Record of http discussions at the Paris WWW conference

I'm documenting some HTTP things talked about at the Paris web
conference below.  These are my own recollections: I can't guarantee
that everything is correct.  In fact, I expect some things below to be
incorrect, or at least one-sided.


1. HTTP session on developer's day

Some questions from the audience (there were more, but these were
about things already discussed before on the mailing list):

Q: will 1.1 support a mode in which a cache does authentication for
   cached pages on behalf of the origin server?

A: not directly, but you can label your content
     Cache-control: public, must-revalidate
   which is almost as efficient: there origin server still needs to do
   the authentication itself, but the data is served from the cache.

Q: will transparent content negotiation [not in 1.1, but planned on
   top of 1.1] support negotiation on bandwidth requirements /
   transmission time of variants?

A: feature negotiation will allow one to do such things, but it is not
   know whether the bandwidth negotiation mechanism which can be built
   using the feature negotiation framework will be powerful enough.
   There are no special protocol elements to measure or adapt to
   available bandwidth.

Q: does content negotiation intend to support the retrieval of old
   versions of a document?

A: No.
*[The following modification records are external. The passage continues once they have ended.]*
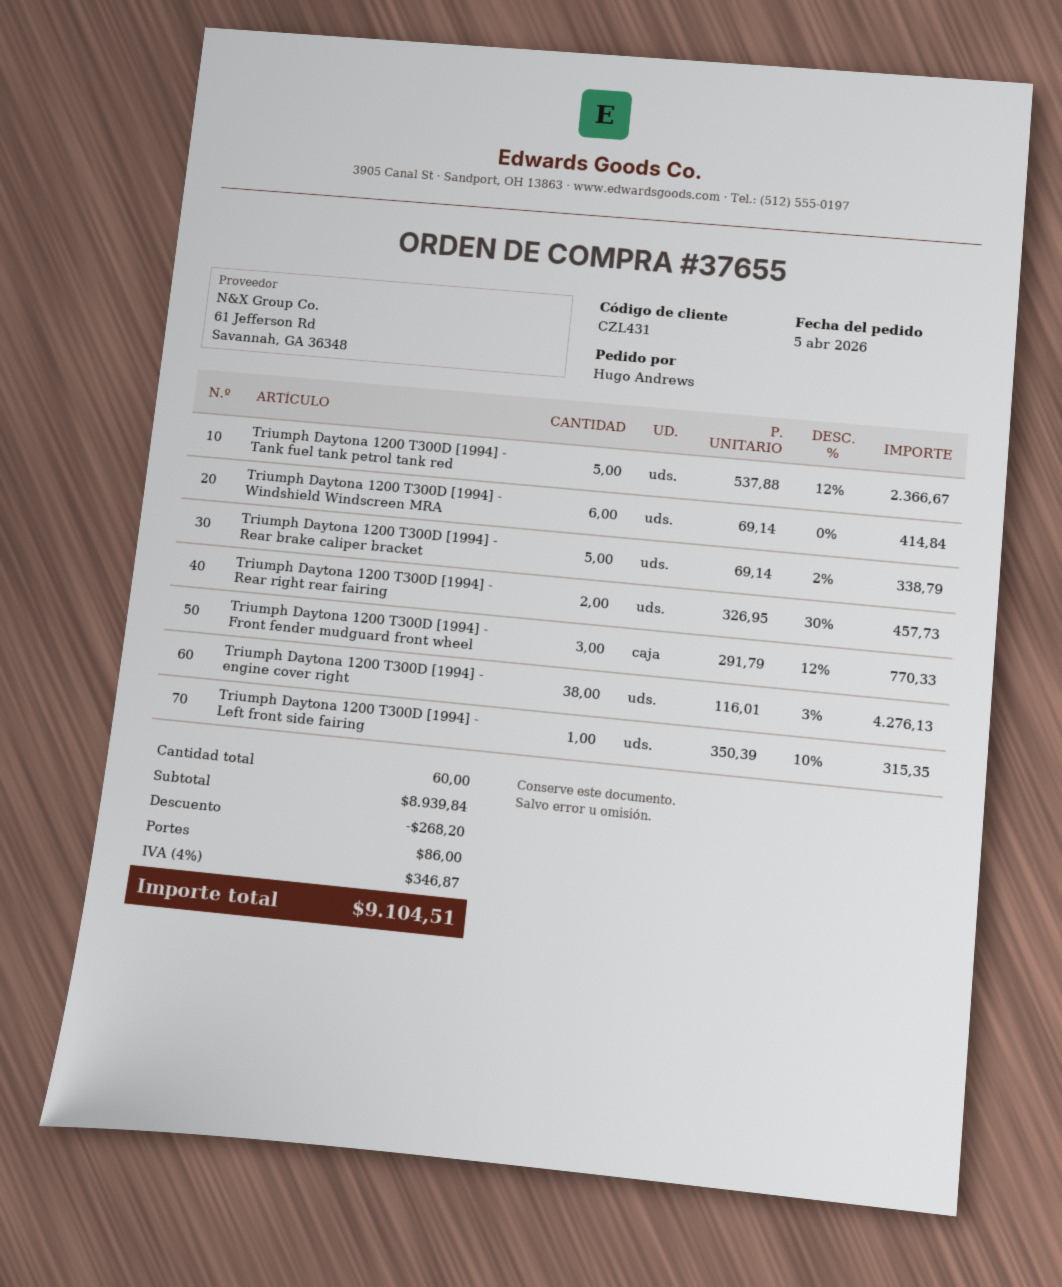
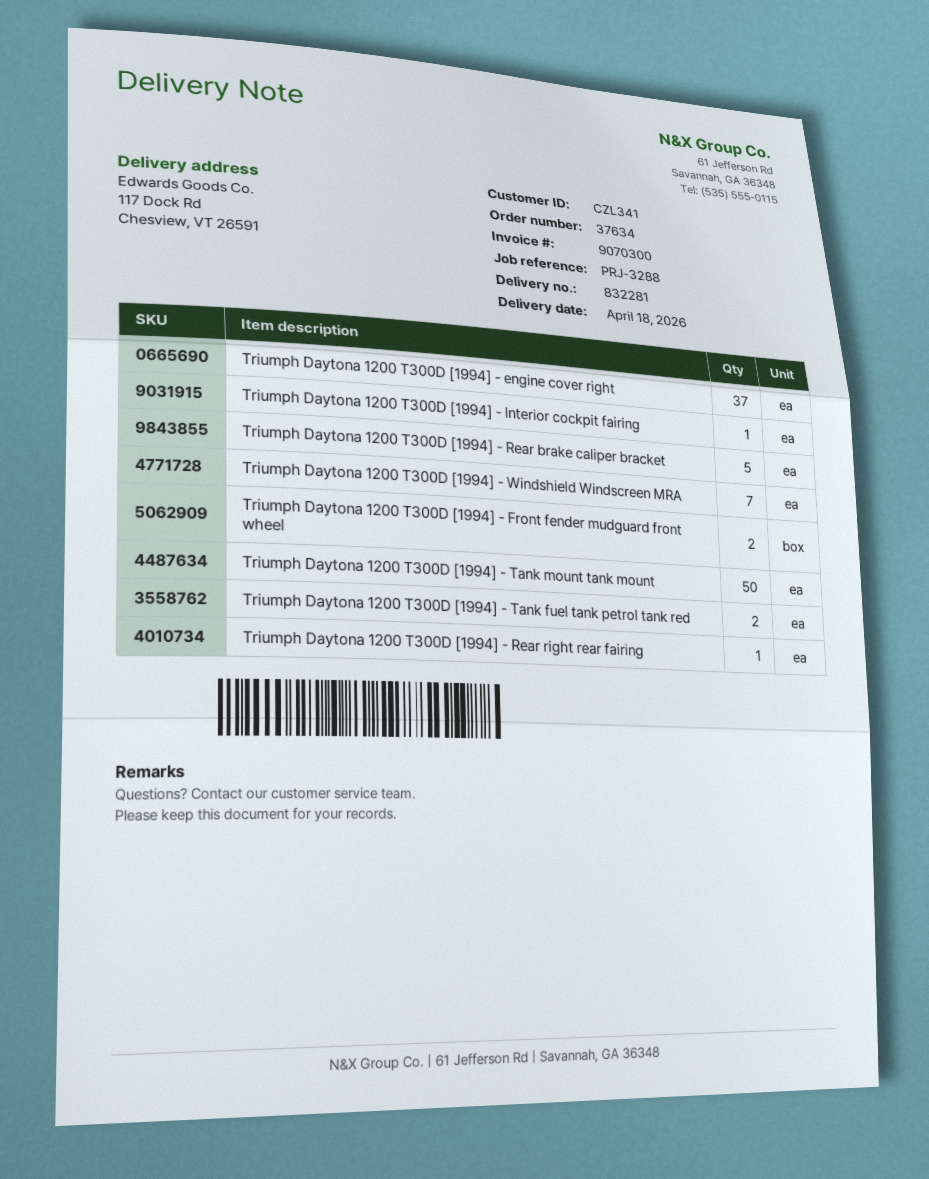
order number: 37655 -> 37634
customer number: CZL431 -> CZL341
Triumph Daytona 1200 T300D [1994] - Tank fuel tank petrol tank red: 5 -> 2
Triumph Daytona 1200 T300D [1994] - Windshield Windscreen MRA: 6 -> 7
Triumph Daytona 1200 T300D [1994] - Rear right rear fairing: 2 -> 1
Triumph Daytona 1200 T300D [1994] - Front fender mudguard front wheel: 3 -> 2
Triumph Daytona 1200 T300D [1994] - engine cover right: 38 -> 37
Triumph Daytona 1200 T300D [1994] - Left front side fairing: 1 -> none
Triumph Daytona 1200 T300D [1994] - Interior cockpit fairing: none -> 1
Triumph Daytona 1200 T300D [1994] - Tank mount tank mount: none -> 50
No version retrieval mechanisms are planned for inclusion in
   1.1.

[Side remark: With help from someone in the audience, we were able to
make some good propaganda for the Host header.]

2. HTTP BOF

Several things were discussed, mostly related to caching.  Proposed
draft text will hopefully be posted by some of the participants soon.

One important change I want to mention here is that the requirement
that proxies MUST listen to Cache-Control: no-cache in `reload button'
requests from the user agent is dropped.  If this header is ignored, a
Warning response header MUST of course be generated.  This change is
to allow some (educational) sites to use a caching proxy as a
non-circumventable bandwidth-reducing device for requests on `sites of
dubious educational value'.


3. Meetings of the editorial group and hallway conversations

3a.

We shared the opinion that section 16 (caching) would need a careful
rewrite.  Some of us expect that a rewrite would make the section much
shorter (by removing redundant stuff).

3b.

In general, we seemed to agree that it would be very good if
simplifications could be made.  However, even among ourselves, it
proved extremely difficult to cut features without making at least one
person unhappy.  So it seems that the simplifications will have to be
made to the explanation of the 1.1 mechanisms, rather than to the
mechanisms themselves.

3c.

However, for a combination of procedural and technical reasons, most
of us _would_ like to cut the directives

                        "no-store"
                        "no-transform"
                        "proxy-revalidate"
                        "only-if-cached"
                        "min-vers" "=" HTTP-Version

which seem to have been introduced by Jeff Mogul at the last minute.

3d.

Also, it seems that among the editorial group members present at the
web conference, the people who want to remove the If-Range header
outnumber the people that want to keep it.

3e.

The editorial group spent most of its time discussing how to simplify
the caching mechanism for generic resources.  In the end, there seemed
to be agreement that the mechanism needs to support all the
functionality it supports now.  

The associated complexity of cache implementations can thus not be
reduced, but we expect that this complexity can be made more
manageable by moving it to another corner of the protocol, i.e. by
putting information in other headers and changing some concepts and
terminology.

We worked out the following simplification:

  - adopt a model in which generic resources bind to other resources
    (called variant resources below), not to resource entities

  - thus, for a single resource, at most one response can be cached.
    A resource only has one expiration time associated with it.  A
    generic resource is nothing but a `portal' through which variant
    resources are accessed.

  - when a generic resource is accessed the model of `what happens' is
    as follows:
     1) a request on generic resource is received
     2) using the request, the server chooses one of the variant
        resources bound to the generic resource
     3) the server then internally redirects the request to the chosen
        variant resource, i.e. it generates a response message as if
        the request was done directly on the variant resource
     4) the server takes the response from step 3) and adds a
        Content-Location header with the URI of the selected variant
        resource.  This URI may be a relative URI.
     5) this response is then sent it to the client.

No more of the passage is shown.